The dreaming thing is bevause weed suppresses REM and when u stop smoking you remember your dreams more because its like your mind has been blocked from remembering for so long so it remembers move vividly.
The insomnia is because weed helps you sleep when you stop your body is used to using weed to help sleep. So it isn't producing the right chemicals to help you sleep because on weed it doesn't have to the weed helps u sleep
The appetite is the same thing.
Phyical addiction is when your body actually craves a substance it needs it to operate. These symptoms are the fact that your mind got lazy and let the weed do the work. Your mind used the saved energy somewhere else![]()
Care to use your pseudoscience to explain why I don't remember my dreams sober, but can recall action-for-action/play-by-play every dream I have every night that I fall asleep stoned? (And that's totalling at least 3 completely different dreamscapes nearly every night.)
It's very easy to say "weed helps you sleep so when you stop it doesn't help you sleep anymore." My nephew-- hell, I'm confident my fucking dogs-- could come up with that bit of logic. Answering a question relies more on responding to a problem, not rewording the problem and speaking it differently than it was initially posed. That doesn't really progress the conversation, it just kind of ups your post count.
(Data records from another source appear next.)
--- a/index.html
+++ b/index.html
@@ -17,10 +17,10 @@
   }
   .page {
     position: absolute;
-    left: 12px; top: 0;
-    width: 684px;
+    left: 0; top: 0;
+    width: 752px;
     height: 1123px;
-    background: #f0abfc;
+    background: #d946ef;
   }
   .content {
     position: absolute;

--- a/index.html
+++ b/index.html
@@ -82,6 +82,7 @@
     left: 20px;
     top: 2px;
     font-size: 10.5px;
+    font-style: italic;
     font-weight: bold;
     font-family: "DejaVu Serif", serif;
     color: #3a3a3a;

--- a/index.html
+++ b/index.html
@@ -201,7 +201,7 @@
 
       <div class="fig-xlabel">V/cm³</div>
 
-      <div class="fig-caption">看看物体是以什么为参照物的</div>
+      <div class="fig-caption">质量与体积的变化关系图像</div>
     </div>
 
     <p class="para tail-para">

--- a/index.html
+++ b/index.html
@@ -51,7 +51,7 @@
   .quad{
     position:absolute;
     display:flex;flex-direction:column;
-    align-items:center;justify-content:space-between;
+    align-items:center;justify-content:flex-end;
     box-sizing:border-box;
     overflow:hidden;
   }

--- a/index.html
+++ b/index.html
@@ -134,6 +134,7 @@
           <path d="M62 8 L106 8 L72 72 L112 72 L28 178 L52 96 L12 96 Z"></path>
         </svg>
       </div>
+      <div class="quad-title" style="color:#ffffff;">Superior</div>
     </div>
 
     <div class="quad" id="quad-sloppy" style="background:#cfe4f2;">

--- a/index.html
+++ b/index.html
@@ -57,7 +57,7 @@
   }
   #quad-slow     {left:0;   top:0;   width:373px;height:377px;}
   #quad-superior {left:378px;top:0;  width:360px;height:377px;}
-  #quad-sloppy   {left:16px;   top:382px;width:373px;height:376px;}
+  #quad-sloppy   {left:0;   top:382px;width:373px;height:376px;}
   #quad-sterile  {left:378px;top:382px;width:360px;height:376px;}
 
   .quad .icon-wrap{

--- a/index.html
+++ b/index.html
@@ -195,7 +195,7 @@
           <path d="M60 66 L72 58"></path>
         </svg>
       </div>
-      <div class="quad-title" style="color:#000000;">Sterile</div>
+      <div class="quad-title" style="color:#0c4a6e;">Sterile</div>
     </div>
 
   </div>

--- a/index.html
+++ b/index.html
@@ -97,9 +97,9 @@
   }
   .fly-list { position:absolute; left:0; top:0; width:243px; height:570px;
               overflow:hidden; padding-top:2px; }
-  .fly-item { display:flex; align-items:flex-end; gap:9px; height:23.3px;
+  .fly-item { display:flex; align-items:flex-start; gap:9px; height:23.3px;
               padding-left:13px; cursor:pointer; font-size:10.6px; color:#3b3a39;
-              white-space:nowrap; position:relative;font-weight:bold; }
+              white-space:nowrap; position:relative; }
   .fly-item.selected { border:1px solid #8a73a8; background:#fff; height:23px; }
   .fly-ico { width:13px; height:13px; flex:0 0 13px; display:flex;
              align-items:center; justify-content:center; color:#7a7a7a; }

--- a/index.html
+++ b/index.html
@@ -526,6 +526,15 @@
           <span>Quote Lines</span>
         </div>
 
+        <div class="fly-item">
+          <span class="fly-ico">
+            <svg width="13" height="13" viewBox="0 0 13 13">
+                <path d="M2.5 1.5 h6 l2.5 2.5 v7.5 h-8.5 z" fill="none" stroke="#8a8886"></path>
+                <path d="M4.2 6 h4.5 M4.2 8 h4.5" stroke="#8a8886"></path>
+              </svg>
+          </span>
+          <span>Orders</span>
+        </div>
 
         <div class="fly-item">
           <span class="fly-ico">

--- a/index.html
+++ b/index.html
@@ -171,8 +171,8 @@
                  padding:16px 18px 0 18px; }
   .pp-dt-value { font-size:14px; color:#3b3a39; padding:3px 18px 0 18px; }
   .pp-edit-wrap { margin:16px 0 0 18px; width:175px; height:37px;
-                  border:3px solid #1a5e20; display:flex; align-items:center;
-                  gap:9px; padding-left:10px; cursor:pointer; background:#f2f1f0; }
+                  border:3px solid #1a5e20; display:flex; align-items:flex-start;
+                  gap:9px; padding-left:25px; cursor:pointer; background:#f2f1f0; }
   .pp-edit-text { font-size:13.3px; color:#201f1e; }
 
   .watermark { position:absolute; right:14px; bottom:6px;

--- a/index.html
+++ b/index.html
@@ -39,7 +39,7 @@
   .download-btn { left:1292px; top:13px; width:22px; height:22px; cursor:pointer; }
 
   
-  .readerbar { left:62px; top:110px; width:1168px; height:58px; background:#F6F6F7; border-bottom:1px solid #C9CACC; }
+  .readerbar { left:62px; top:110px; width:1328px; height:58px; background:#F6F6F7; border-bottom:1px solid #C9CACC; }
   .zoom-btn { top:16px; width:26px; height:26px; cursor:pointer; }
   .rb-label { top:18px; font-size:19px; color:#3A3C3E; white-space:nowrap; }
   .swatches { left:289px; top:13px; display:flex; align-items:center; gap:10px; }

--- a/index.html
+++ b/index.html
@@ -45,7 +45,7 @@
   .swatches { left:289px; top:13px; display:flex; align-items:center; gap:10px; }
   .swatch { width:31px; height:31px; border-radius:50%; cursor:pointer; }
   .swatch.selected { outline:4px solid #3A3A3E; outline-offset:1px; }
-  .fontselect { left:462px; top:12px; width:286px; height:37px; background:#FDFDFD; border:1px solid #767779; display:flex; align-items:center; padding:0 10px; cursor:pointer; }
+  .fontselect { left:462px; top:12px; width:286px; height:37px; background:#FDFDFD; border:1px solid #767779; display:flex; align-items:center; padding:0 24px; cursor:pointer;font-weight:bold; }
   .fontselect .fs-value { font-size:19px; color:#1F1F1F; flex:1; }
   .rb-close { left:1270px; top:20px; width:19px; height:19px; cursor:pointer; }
OP: Marijuana withdrawals... they could be real, or we could all just be fucked in the head for thinking they're real. All I know is that when I stop smoking weed, I notice certain changes in the way my body works that I didn't notice before-- changes that I consider tangible and physical along with those of a psychological variety.
I might be the only one but, for me, cannabis withdrawal is very real, it's not overwhelming and can be very uncomfortable and inconvenient. Just because a withdrawal isn't shit-your-pants uncomfortable doesn't stop it from being what it is, though. Fuck comparisons, look at the drug for what it is and what it does, not how it acts in comparison to another, completely unrelated psychoactive substance.